→ Exercise description: Please reproduce exactly, and only, the line containing "- 设置刚新建的用户的权限，比如：勾选[读/写]" and every line after it to the end of the records below, leaving out all pictures.

→ Extracted records:

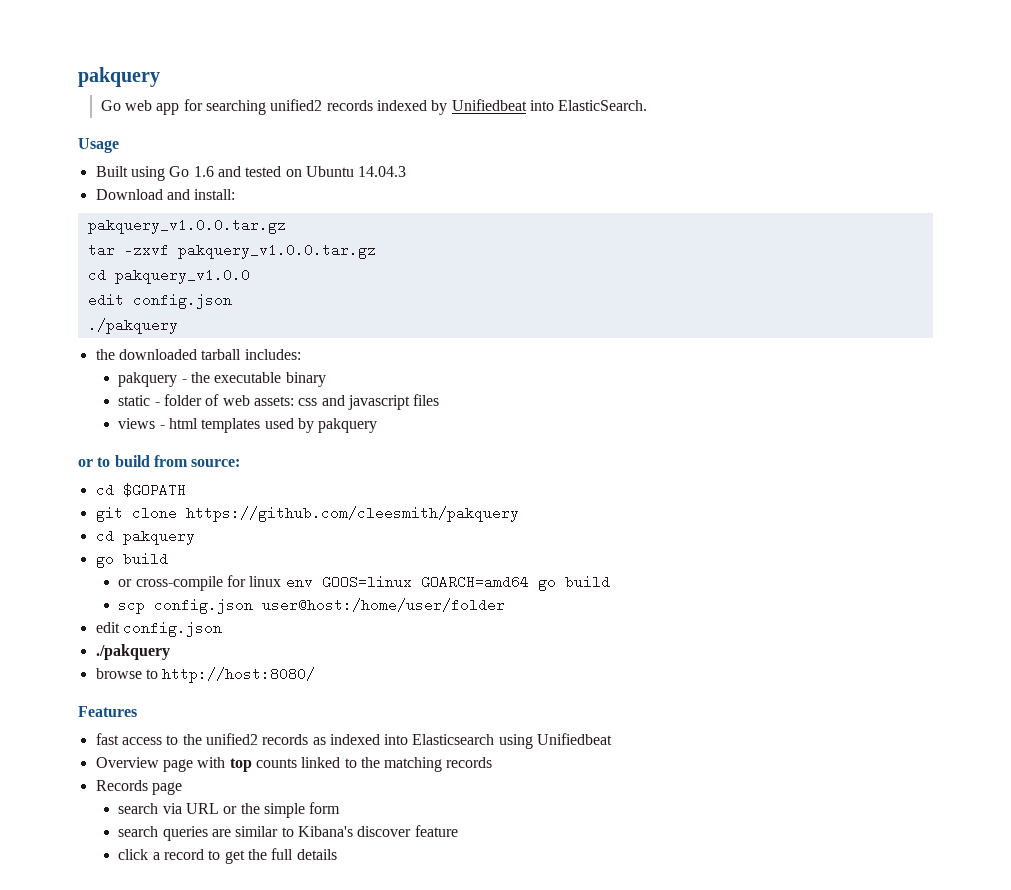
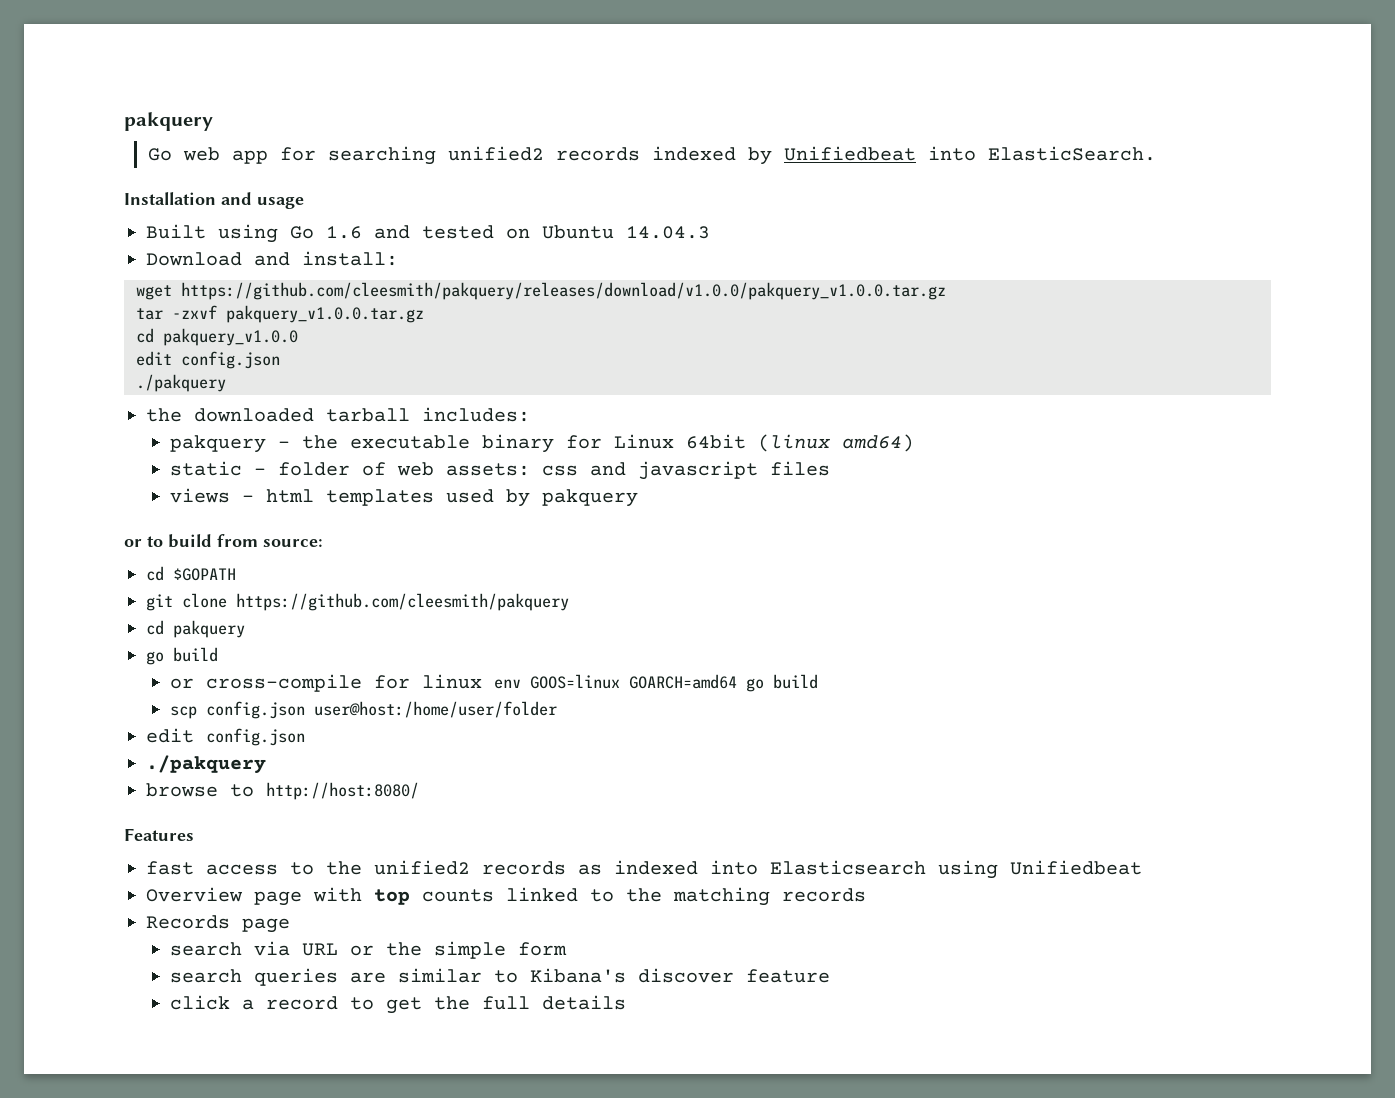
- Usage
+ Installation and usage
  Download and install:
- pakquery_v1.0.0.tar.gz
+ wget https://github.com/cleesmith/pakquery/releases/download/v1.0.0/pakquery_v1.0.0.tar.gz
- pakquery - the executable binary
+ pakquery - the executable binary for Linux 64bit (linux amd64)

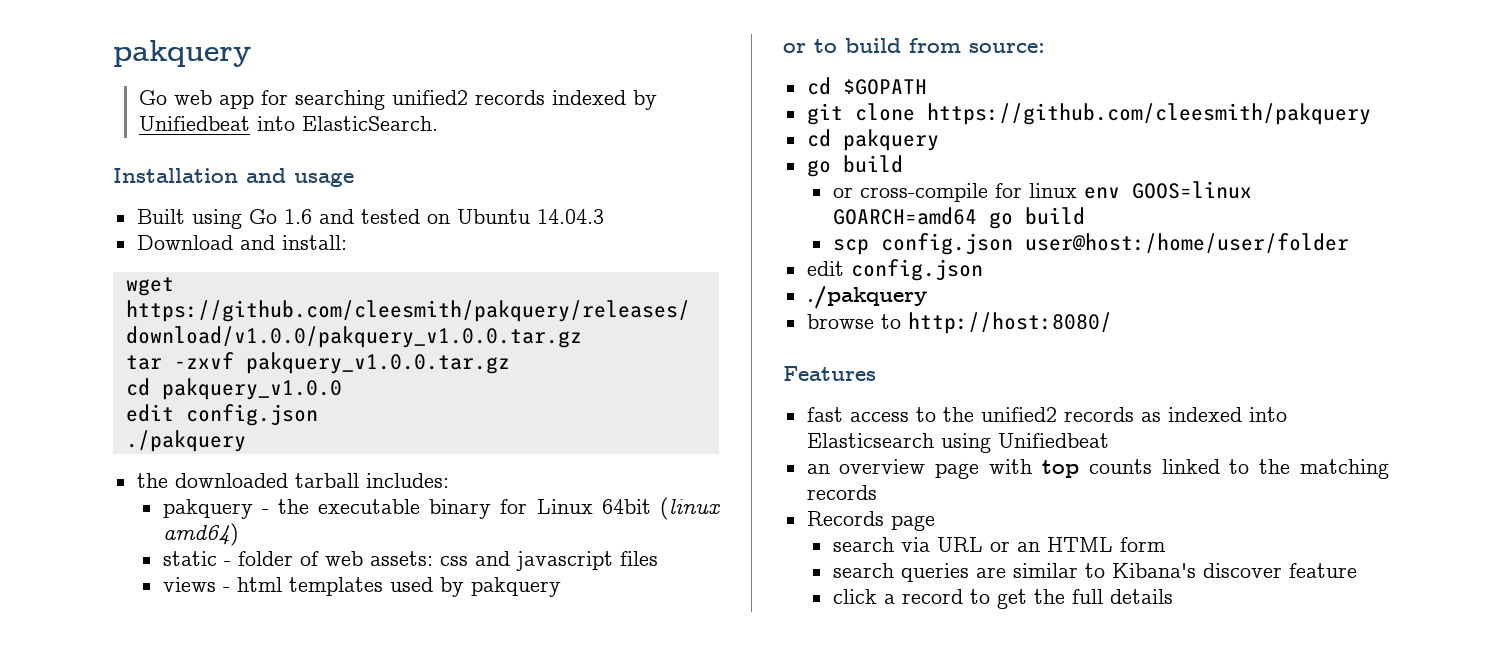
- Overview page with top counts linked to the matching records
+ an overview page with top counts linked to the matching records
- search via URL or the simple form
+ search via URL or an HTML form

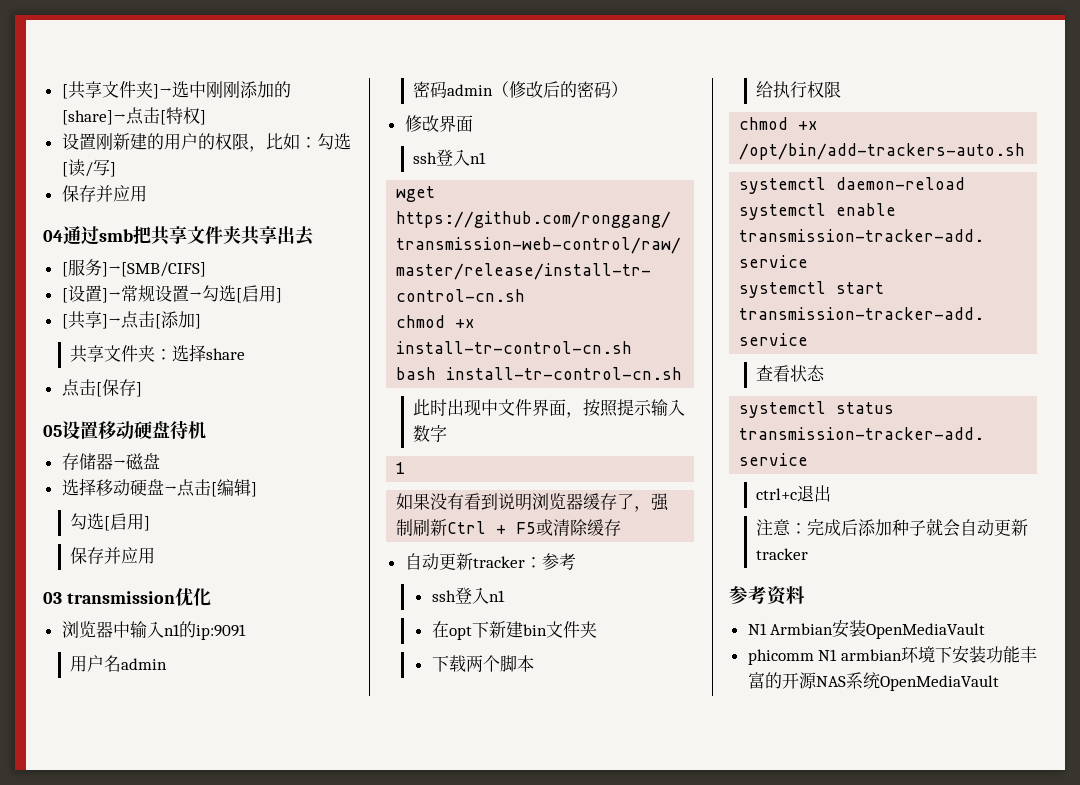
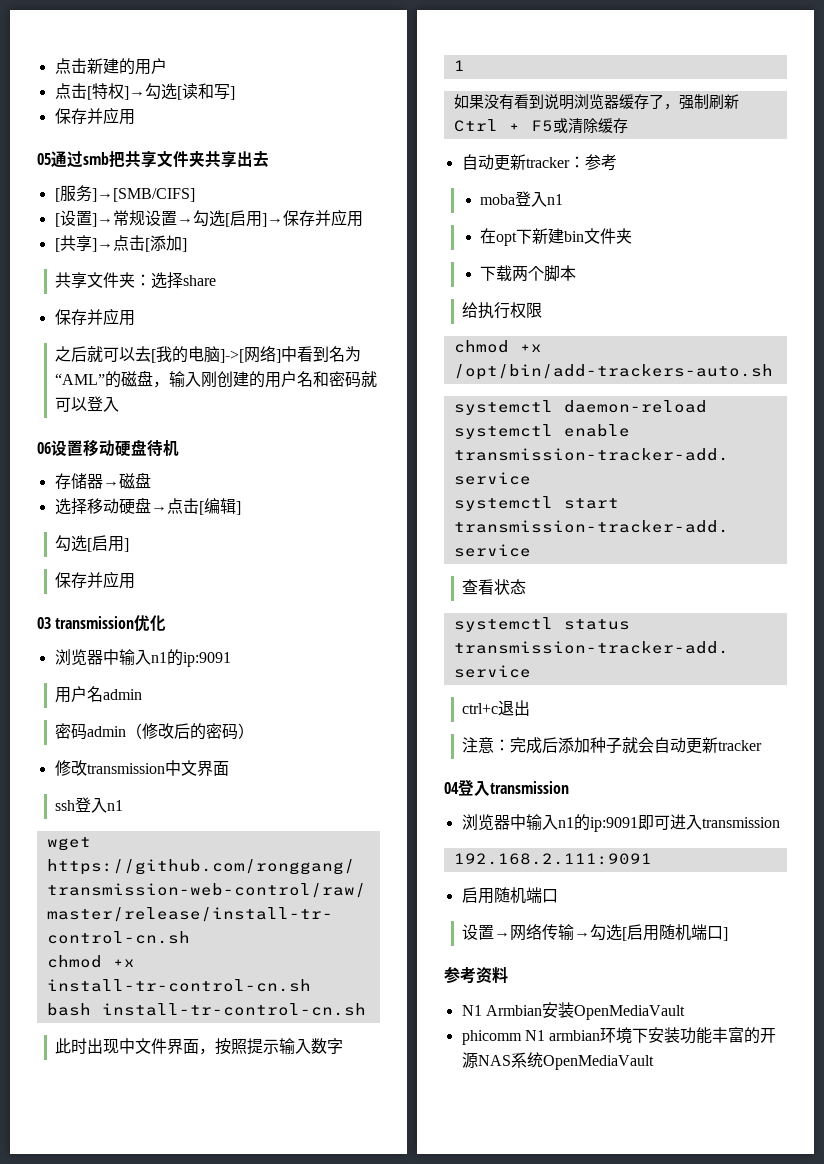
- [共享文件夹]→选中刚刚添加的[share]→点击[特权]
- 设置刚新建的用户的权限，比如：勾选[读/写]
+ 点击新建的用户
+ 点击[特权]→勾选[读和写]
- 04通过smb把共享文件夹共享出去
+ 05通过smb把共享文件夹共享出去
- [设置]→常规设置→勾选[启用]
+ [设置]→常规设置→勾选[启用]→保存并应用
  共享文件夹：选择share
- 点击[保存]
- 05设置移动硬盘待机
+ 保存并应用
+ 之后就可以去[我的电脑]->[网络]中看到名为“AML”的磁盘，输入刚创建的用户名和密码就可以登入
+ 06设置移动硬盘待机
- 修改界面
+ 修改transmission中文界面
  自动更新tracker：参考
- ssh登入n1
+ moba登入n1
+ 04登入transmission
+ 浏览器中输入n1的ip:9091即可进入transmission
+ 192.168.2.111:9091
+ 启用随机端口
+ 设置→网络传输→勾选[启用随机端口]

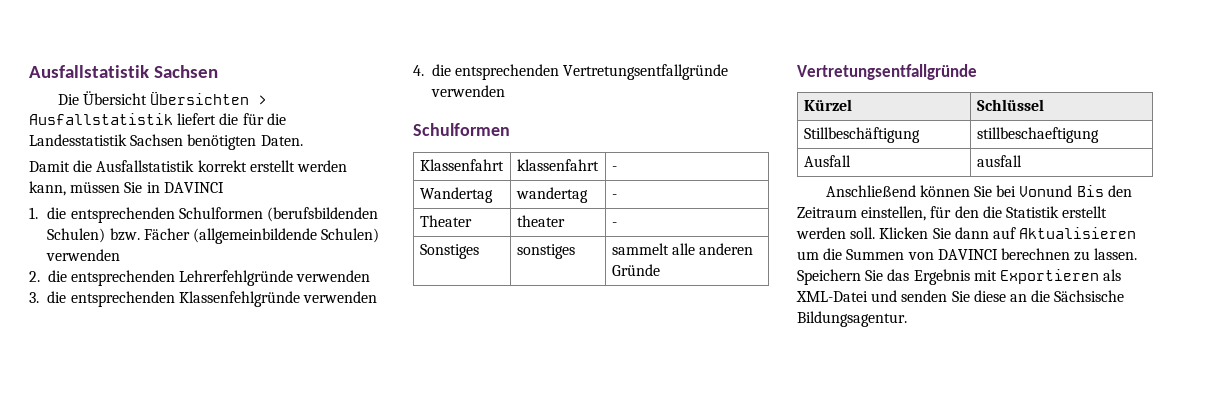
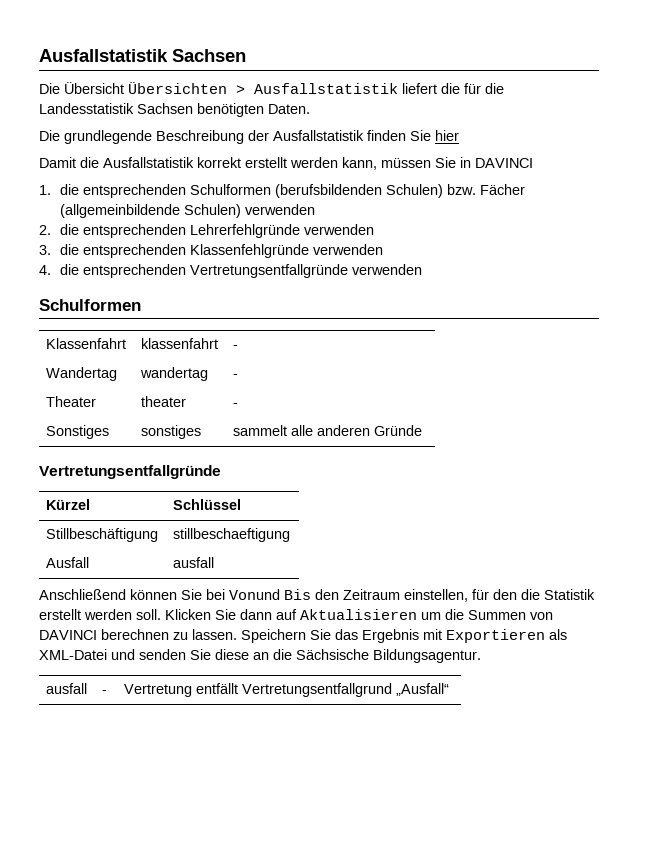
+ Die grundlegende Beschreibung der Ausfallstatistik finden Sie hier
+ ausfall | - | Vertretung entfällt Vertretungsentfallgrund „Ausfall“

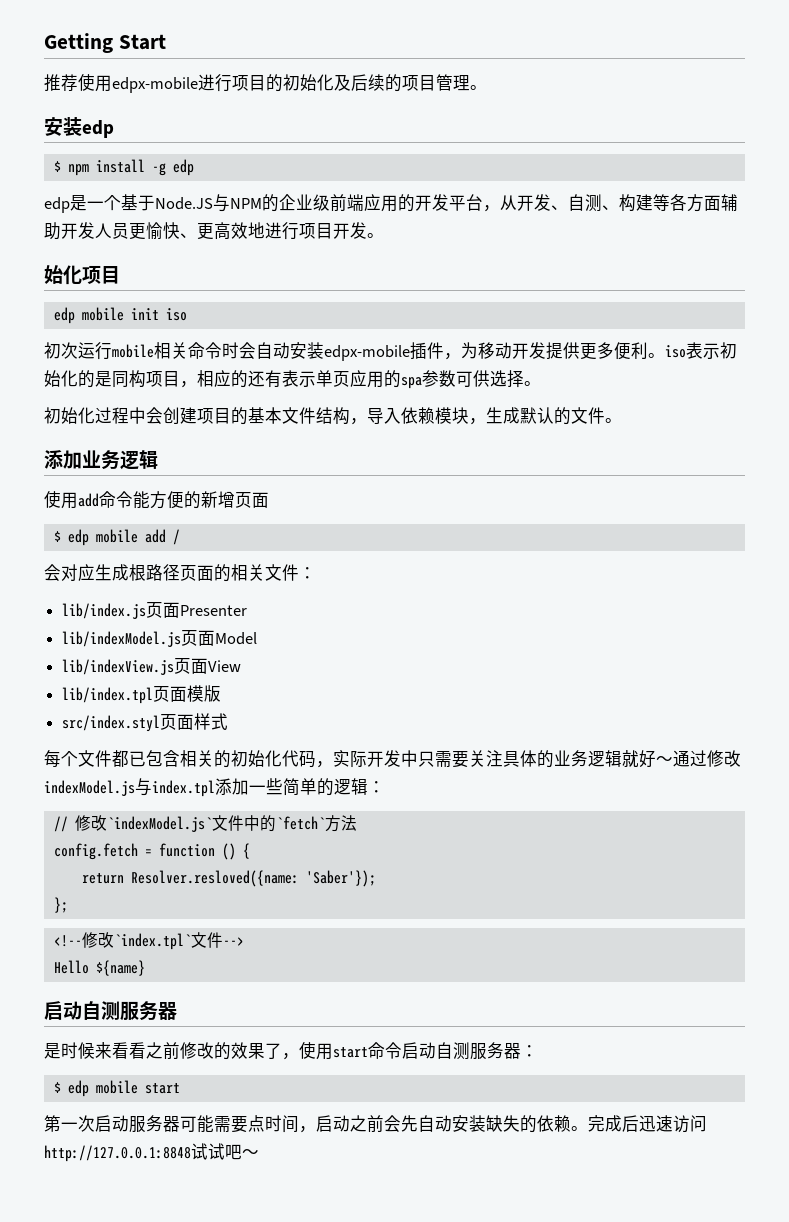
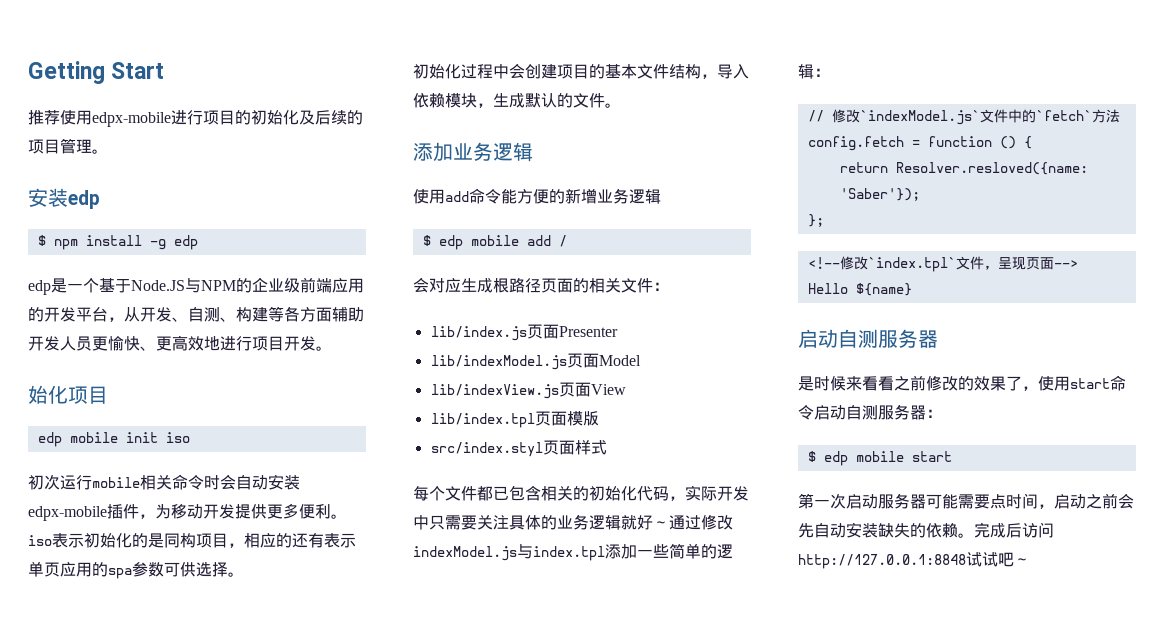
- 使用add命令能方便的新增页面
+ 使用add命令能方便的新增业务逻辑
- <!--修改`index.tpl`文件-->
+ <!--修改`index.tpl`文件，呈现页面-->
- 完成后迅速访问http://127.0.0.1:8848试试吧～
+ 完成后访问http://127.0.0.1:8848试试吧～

→ The answer:
- 设置刚新建的用户的权限，比如：勾选[读/写]
+ 点击新建的用户
+ 点击[特权]→勾选[读和写]
- 04通过smb把共享文件夹共享出去
+ 05通过smb把共享文件夹共享出去
- [设置]→常规设置→勾选[启用]
+ [设置]→常规设置→勾选[启用]→保存并应用
  共享文件夹：选择share
- 点击[保存]
- 05设置移动硬盘待机
+ 保存并应用
+ 之后就可以去[我的电脑]->[网络]中看到名为“AML”的磁盘，输入刚创建的用户名和密码就可以登入
+ 06设置移动硬盘待机
- 修改界面
+ 修改transmission中文界面
  自动更新tracker：参考
- ssh登入n1
+ moba登入n1
+ 04登入transmission
+ 浏览器中输入n1的ip:9091即可进入transmission
+ 192.168.2.111:9091
+ 启用随机端口
+ 设置→网络传输→勾选[启用随机端口]

+ Die grundlegende Beschreibung der Ausfallstatistik finden Sie hier
+ ausfall | - | Vertretung entfällt Vertretungsentfallgrund „Ausfall“

- 使用add命令能方便的新增页面
+ 使用add命令能方便的新增业务逻辑
- <!--修改`index.tpl`文件-->
+ <!--修改`index.tpl`文件，呈现页面-->
- 完成后迅速访问http://127.0.0.1:8848试试吧～
+ 完成后访问http://127.0.0.1:8848试试吧～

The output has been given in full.